[Data for processing]
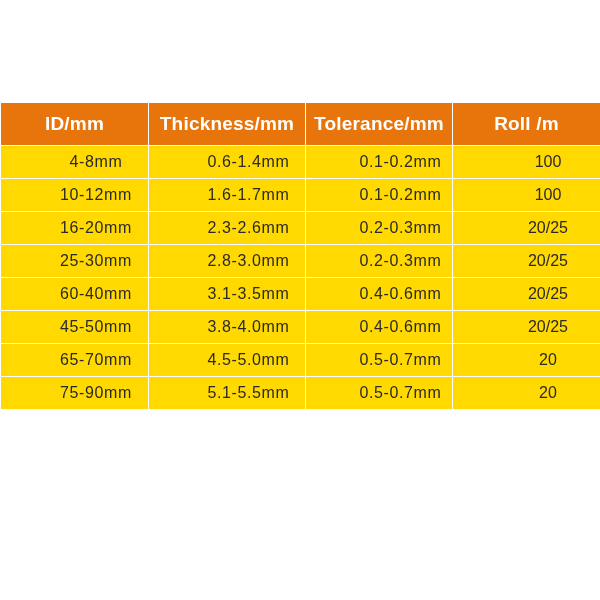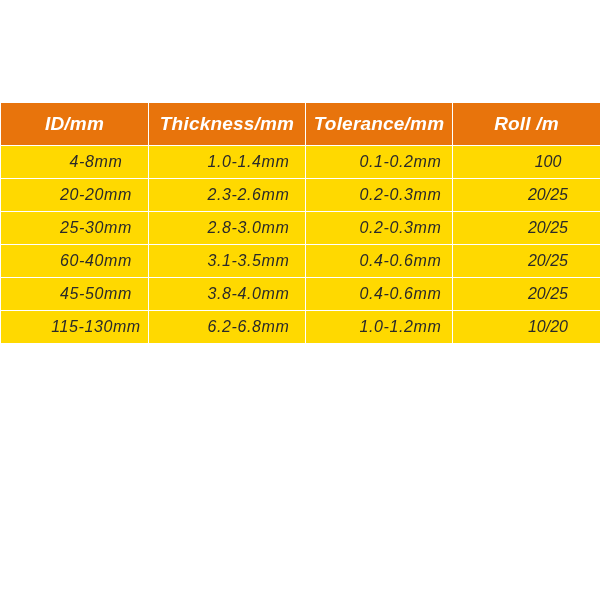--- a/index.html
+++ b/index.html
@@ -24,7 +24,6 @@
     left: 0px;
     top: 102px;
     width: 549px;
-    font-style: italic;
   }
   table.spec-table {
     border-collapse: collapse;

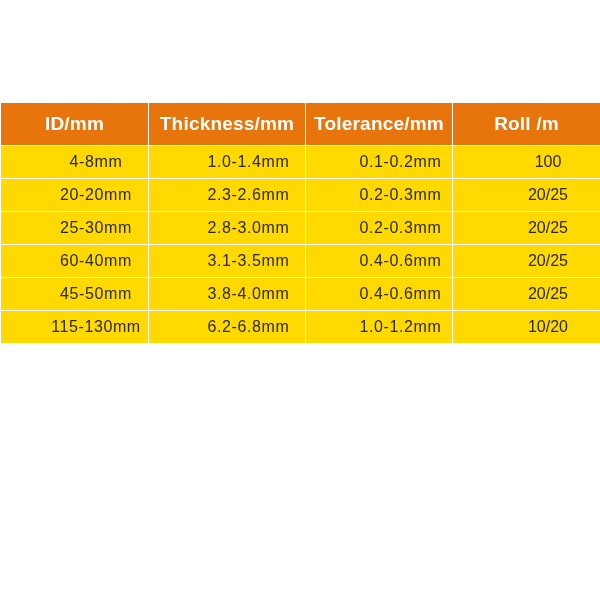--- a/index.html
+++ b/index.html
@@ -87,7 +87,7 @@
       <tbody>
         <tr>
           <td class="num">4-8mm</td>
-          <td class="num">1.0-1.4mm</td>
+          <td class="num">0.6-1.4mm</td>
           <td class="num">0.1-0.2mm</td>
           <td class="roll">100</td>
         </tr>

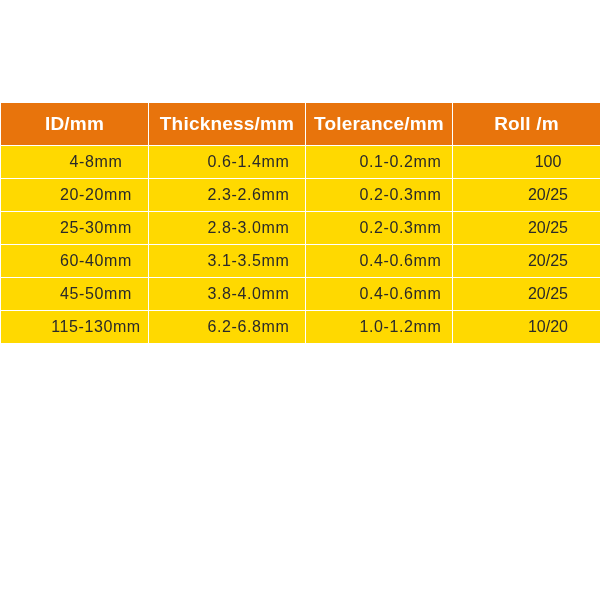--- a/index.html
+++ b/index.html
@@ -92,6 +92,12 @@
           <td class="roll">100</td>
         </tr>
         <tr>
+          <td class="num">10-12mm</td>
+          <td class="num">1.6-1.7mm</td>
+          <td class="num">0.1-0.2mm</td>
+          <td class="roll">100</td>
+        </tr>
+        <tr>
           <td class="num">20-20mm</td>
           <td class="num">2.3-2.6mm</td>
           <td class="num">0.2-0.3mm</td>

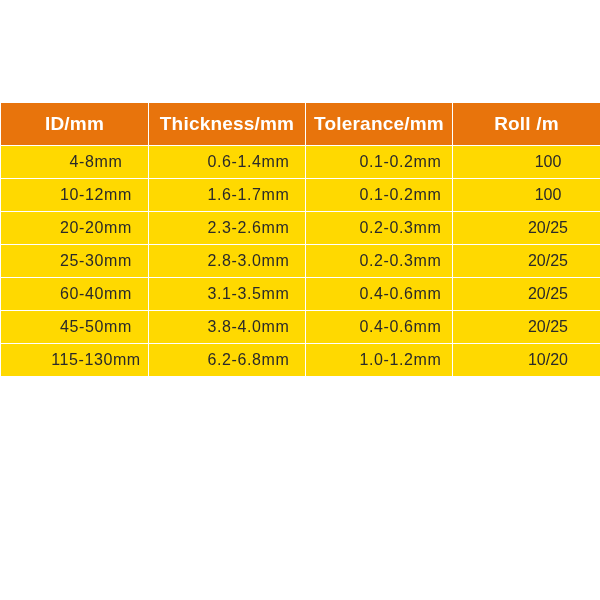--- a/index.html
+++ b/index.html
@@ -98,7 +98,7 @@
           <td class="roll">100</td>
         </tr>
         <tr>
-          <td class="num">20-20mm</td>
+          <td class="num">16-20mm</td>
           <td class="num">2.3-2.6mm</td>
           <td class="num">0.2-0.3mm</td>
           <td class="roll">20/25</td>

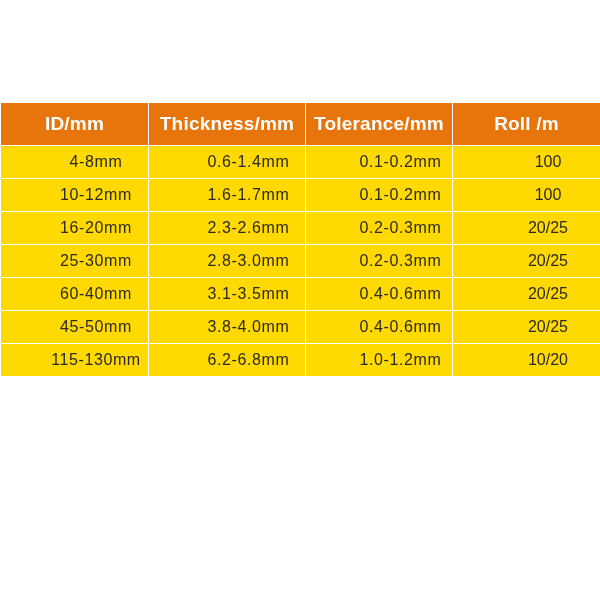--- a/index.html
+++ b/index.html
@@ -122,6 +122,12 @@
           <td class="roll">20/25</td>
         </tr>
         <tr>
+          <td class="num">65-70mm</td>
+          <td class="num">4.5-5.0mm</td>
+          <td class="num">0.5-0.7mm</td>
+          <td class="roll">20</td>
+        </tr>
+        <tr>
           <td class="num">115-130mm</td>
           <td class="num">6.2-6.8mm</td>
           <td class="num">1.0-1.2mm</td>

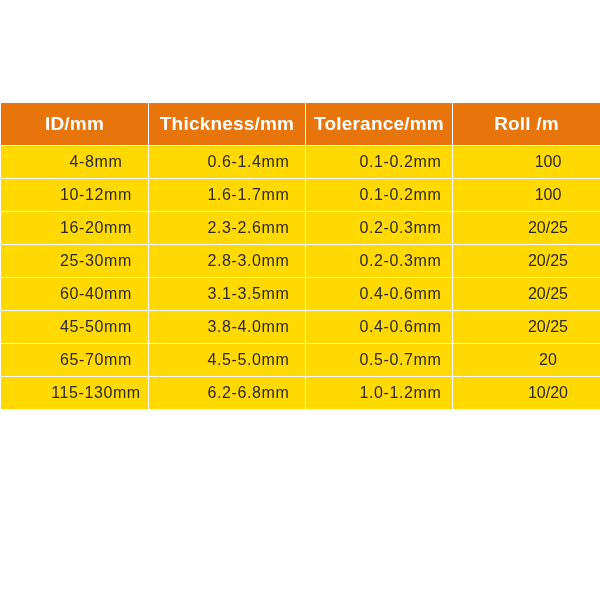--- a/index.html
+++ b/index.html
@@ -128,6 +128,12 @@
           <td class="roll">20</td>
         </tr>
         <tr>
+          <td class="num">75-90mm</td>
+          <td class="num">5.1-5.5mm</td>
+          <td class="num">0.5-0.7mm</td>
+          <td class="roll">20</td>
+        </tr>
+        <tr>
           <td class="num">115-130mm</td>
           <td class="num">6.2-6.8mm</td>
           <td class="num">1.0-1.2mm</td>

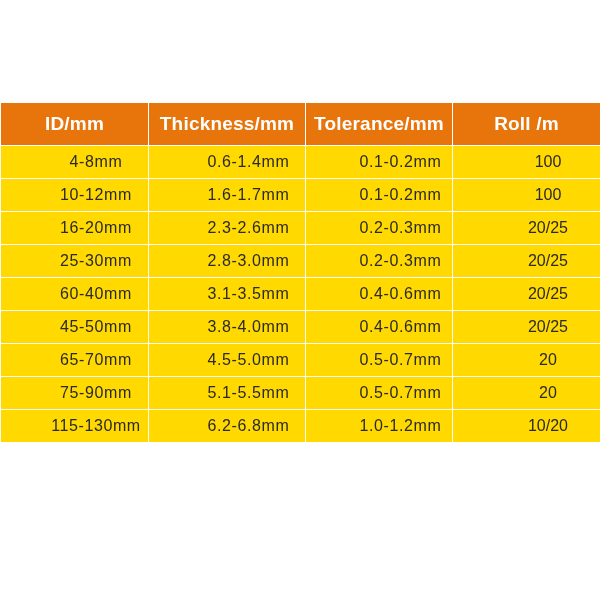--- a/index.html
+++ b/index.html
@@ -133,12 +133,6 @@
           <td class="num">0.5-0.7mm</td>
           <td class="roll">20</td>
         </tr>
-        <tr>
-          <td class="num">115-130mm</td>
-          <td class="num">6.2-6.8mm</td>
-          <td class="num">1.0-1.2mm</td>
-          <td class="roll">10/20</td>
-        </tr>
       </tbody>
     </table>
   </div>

[About this task]
Print each entry exactly, leaving pictures out.

[Response below]
--- a/index.html
+++ b/index.html
@@ -24,7 +24,6 @@
     left: 0px;
     top: 102px;
     width: 549px;
-    font-style: italic;
   }
   table.spec-table {
     border-collapse: collapse;

--- a/index.html
+++ b/index.html
@@ -87,7 +87,7 @@
       <tbody>
         <tr>
           <td class="num">4-8mm</td>
-          <td class="num">1.0-1.4mm</td>
+          <td class="num">0.6-1.4mm</td>
           <td class="num">0.1-0.2mm</td>
           <td class="roll">100</td>
         </tr>

--- a/index.html
+++ b/index.html
@@ -92,6 +92,12 @@
           <td class="roll">100</td>
         </tr>
         <tr>
+          <td class="num">10-12mm</td>
+          <td class="num">1.6-1.7mm</td>
+          <td class="num">0.1-0.2mm</td>
+          <td class="roll">100</td>
+        </tr>
+        <tr>
           <td class="num">20-20mm</td>
           <td class="num">2.3-2.6mm</td>
           <td class="num">0.2-0.3mm</td>

--- a/index.html
+++ b/index.html
@@ -98,7 +98,7 @@
           <td class="roll">100</td>
         </tr>
         <tr>
-          <td class="num">20-20mm</td>
+          <td class="num">16-20mm</td>
           <td class="num">2.3-2.6mm</td>
           <td class="num">0.2-0.3mm</td>
           <td class="roll">20/25</td>

--- a/index.html
+++ b/index.html
@@ -122,6 +122,12 @@
           <td class="roll">20/25</td>
         </tr>
         <tr>
+          <td class="num">65-70mm</td>
+          <td class="num">4.5-5.0mm</td>
+          <td class="num">0.5-0.7mm</td>
+          <td class="roll">20</td>
+        </tr>
+        <tr>
           <td class="num">115-130mm</td>
           <td class="num">6.2-6.8mm</td>
           <td class="num">1.0-1.2mm</td>

--- a/index.html
+++ b/index.html
@@ -128,6 +128,12 @@
           <td class="roll">20</td>
         </tr>
         <tr>
+          <td class="num">75-90mm</td>
+          <td class="num">5.1-5.5mm</td>
+          <td class="num">0.5-0.7mm</td>
+          <td class="roll">20</td>
+        </tr>
+        <tr>
           <td class="num">115-130mm</td>
           <td class="num">6.2-6.8mm</td>
           <td class="num">1.0-1.2mm</td>

--- a/index.html
+++ b/index.html
@@ -133,12 +133,6 @@
           <td class="num">0.5-0.7mm</td>
           <td class="roll">20</td>
         </tr>
-        <tr>
-          <td class="num">115-130mm</td>
-          <td class="num">6.2-6.8mm</td>
-          <td class="num">1.0-1.2mm</td>
-          <td class="roll">10/20</td>
-        </tr>
       </tbody>
     </table>
   </div>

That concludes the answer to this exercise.